> **THE PROBLEM**: Look through the data below. Pick out the lines holding the string "image".

> **DATA RECORDS**:
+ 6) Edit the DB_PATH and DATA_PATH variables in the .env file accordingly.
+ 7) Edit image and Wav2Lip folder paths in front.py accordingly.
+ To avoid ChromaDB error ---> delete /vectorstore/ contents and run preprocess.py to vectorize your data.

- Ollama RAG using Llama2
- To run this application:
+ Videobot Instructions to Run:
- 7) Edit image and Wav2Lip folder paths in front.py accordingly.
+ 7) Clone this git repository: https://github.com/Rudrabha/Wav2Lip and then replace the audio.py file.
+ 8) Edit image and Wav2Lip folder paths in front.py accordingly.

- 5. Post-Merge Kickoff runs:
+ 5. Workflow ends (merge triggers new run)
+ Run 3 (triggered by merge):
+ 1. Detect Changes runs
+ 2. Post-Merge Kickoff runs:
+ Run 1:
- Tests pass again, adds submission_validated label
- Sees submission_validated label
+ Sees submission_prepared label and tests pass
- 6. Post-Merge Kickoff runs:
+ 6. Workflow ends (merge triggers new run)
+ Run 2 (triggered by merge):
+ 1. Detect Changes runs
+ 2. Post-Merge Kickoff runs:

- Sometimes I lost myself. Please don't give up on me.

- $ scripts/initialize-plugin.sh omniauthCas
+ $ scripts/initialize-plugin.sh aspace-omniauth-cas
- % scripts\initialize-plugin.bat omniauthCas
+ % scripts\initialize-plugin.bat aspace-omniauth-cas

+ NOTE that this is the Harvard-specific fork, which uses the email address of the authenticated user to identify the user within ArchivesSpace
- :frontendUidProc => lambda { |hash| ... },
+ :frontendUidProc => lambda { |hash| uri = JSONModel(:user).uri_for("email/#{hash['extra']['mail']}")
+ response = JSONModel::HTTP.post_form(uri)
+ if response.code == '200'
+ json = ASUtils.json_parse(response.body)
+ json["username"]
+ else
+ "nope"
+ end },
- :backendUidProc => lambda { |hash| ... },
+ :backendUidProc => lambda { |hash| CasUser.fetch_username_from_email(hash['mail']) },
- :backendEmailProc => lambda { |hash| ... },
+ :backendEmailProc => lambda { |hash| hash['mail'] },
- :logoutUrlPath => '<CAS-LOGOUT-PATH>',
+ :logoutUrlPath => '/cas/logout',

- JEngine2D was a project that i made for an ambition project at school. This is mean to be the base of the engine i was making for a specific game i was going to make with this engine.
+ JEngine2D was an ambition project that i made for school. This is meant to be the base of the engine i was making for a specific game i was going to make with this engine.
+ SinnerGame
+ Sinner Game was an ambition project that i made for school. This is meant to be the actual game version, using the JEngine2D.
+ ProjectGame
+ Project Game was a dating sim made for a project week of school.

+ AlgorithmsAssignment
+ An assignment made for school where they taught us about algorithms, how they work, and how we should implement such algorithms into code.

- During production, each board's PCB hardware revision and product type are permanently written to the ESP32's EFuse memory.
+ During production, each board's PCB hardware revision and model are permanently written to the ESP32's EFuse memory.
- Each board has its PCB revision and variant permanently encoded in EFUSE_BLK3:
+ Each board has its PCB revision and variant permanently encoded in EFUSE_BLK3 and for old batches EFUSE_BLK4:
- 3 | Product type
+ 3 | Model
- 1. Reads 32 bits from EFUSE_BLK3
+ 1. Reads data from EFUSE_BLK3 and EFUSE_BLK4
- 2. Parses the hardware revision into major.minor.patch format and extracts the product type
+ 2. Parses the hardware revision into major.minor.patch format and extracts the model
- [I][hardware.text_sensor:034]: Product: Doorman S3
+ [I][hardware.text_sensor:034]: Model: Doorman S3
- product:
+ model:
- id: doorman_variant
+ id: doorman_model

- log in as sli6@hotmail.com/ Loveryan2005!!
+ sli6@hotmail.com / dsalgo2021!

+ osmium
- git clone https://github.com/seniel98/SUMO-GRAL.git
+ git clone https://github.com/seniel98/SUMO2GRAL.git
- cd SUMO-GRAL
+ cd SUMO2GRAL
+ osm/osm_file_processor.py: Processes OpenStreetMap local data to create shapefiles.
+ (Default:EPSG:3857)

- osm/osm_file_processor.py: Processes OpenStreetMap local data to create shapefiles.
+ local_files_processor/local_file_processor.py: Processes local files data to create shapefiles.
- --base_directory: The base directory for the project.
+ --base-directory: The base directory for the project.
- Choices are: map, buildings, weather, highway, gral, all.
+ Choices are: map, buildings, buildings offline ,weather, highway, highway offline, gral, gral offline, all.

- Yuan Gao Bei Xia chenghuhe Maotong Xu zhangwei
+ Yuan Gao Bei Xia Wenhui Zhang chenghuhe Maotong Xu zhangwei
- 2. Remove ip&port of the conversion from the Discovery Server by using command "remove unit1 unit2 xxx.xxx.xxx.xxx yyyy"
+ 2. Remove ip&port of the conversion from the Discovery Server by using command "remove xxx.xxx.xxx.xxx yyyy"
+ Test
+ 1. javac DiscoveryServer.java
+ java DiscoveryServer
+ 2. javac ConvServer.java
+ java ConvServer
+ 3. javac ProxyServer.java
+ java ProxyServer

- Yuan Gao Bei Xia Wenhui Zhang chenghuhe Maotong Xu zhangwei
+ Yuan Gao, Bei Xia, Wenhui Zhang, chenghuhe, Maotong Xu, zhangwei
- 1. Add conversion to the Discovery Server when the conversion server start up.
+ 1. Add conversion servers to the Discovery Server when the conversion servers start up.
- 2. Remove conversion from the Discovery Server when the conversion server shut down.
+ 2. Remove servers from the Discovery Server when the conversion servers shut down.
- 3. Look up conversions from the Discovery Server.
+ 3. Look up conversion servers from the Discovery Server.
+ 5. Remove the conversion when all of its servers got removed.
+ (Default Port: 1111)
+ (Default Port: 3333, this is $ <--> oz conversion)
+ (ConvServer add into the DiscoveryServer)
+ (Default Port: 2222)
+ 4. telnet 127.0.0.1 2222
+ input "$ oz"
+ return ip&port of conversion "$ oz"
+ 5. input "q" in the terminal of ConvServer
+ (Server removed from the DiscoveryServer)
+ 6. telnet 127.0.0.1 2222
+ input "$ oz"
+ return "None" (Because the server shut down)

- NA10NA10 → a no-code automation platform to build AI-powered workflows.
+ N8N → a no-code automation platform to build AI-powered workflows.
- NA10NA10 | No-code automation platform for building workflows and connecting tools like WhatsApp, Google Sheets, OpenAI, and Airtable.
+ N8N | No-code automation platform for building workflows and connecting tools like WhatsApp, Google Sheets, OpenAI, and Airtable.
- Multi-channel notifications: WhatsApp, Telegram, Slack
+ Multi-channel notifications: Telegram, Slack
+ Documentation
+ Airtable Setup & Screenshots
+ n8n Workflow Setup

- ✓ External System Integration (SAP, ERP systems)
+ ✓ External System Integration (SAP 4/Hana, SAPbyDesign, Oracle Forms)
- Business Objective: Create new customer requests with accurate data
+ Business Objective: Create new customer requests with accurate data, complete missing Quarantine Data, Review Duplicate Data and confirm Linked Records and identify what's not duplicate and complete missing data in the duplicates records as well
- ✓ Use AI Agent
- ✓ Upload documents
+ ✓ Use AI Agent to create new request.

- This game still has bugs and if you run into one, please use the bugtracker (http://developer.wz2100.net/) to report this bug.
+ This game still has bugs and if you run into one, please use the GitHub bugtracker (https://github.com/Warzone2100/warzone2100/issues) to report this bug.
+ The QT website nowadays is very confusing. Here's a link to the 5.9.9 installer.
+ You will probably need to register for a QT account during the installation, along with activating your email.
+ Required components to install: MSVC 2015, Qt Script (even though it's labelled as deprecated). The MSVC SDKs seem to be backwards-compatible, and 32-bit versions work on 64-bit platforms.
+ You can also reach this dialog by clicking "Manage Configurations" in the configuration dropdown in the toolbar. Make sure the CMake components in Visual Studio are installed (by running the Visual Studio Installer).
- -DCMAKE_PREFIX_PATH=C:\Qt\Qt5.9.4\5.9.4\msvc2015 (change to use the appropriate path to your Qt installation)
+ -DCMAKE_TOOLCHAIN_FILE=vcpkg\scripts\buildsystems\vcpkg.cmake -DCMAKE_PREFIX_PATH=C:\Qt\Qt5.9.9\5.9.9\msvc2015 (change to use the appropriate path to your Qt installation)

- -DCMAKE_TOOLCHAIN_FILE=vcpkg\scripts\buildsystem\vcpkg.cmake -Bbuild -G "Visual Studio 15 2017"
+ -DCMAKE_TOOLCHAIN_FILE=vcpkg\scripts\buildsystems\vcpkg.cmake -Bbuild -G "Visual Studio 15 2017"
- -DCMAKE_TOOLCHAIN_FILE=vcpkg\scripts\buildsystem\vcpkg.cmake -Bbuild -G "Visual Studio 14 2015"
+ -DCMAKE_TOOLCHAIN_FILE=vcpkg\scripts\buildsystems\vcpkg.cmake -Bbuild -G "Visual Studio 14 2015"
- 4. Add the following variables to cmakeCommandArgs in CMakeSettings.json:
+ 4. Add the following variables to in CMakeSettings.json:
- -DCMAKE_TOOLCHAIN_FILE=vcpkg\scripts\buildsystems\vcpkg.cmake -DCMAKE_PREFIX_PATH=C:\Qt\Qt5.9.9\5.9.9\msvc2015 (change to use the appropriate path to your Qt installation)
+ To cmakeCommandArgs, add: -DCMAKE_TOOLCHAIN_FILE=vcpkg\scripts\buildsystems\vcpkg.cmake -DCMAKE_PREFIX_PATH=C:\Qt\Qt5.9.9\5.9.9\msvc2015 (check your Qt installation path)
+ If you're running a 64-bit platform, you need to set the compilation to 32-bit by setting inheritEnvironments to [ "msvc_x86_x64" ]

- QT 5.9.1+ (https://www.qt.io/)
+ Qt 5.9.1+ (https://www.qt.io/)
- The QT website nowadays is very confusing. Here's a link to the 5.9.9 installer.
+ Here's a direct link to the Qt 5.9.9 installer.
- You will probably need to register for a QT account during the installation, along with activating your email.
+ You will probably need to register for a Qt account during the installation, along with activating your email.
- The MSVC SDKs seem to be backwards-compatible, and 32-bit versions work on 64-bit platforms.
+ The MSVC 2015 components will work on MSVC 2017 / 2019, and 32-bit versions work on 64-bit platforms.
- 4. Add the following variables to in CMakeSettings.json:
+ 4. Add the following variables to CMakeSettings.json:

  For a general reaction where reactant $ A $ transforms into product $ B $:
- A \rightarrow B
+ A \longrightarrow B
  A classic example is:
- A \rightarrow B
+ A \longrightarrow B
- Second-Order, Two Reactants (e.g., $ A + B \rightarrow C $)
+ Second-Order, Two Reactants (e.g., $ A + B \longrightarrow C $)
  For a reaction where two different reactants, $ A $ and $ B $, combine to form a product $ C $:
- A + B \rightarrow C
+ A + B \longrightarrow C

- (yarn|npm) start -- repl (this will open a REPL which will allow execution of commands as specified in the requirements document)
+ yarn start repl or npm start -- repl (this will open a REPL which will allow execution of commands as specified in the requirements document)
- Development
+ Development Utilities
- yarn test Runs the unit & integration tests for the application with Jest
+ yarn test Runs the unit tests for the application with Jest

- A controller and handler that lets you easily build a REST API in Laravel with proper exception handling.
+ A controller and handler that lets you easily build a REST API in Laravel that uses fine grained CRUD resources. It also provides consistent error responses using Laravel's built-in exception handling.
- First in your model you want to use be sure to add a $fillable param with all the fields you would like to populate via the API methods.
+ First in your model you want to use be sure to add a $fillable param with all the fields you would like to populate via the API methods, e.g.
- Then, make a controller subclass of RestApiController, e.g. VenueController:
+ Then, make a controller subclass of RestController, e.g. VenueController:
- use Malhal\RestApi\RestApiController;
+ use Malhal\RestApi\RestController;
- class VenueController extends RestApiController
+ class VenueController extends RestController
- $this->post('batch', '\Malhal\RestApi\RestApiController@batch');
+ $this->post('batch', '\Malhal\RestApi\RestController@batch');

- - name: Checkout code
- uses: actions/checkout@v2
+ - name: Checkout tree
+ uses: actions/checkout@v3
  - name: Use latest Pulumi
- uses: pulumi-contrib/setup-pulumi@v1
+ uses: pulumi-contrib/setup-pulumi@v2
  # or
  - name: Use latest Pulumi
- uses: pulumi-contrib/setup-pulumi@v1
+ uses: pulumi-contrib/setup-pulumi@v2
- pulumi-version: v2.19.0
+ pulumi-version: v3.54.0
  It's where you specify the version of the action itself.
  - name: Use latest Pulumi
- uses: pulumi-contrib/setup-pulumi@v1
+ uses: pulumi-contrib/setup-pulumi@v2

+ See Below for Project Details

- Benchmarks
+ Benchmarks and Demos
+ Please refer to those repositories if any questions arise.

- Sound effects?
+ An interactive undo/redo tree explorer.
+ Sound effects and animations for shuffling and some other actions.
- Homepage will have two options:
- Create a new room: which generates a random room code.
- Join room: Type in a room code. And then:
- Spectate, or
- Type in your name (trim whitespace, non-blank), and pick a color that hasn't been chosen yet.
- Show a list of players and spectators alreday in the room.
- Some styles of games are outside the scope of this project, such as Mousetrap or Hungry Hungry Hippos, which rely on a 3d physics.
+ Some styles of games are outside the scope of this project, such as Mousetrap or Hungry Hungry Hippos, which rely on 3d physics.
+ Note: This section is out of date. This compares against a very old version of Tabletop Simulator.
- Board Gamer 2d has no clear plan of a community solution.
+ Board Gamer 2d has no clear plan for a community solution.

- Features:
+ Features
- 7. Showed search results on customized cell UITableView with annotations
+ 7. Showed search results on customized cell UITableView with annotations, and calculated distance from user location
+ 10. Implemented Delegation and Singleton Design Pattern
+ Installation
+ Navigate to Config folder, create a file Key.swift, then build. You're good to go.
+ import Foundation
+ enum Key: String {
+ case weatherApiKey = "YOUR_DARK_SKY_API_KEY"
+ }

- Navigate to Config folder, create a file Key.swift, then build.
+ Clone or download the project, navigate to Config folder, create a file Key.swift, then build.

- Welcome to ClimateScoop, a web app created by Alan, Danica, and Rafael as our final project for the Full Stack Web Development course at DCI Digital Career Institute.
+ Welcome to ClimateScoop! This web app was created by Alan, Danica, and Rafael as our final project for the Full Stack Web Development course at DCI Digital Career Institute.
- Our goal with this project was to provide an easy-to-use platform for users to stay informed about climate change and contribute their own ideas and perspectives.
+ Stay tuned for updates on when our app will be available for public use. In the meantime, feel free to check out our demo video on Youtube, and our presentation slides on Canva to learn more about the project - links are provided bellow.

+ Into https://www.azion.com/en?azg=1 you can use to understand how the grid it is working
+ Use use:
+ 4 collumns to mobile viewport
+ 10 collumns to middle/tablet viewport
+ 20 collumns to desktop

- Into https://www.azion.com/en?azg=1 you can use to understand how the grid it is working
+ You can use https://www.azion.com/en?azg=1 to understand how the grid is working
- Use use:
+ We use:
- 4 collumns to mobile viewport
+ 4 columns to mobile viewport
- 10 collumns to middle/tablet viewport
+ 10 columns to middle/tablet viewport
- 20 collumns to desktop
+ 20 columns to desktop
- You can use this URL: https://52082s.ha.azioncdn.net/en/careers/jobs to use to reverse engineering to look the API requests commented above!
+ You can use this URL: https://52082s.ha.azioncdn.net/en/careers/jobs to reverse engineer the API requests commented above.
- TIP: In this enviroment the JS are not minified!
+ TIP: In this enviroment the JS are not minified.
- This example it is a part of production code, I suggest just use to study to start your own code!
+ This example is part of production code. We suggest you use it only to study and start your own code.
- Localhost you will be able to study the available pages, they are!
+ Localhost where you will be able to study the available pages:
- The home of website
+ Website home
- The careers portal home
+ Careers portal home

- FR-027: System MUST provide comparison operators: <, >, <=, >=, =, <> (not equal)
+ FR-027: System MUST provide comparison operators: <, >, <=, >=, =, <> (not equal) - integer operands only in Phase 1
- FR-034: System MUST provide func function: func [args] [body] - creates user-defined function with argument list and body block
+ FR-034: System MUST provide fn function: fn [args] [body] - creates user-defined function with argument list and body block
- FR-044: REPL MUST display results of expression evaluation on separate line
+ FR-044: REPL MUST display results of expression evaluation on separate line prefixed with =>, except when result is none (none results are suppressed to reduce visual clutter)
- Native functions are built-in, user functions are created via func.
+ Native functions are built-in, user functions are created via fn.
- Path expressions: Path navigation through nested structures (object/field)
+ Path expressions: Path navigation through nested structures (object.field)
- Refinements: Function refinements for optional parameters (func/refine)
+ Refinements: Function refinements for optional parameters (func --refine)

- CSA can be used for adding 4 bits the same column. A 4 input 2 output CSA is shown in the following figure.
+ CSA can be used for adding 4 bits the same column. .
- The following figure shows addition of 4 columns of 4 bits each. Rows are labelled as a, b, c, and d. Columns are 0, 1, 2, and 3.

> **SOLUTION FOR THIS TASK**:
+ 7) Edit image and Wav2Lip folder paths in front.py accordingly.
- 7) Edit image and Wav2Lip folder paths in front.py accordingly.
+ 8) Edit image and Wav2Lip folder paths in front.py accordingly.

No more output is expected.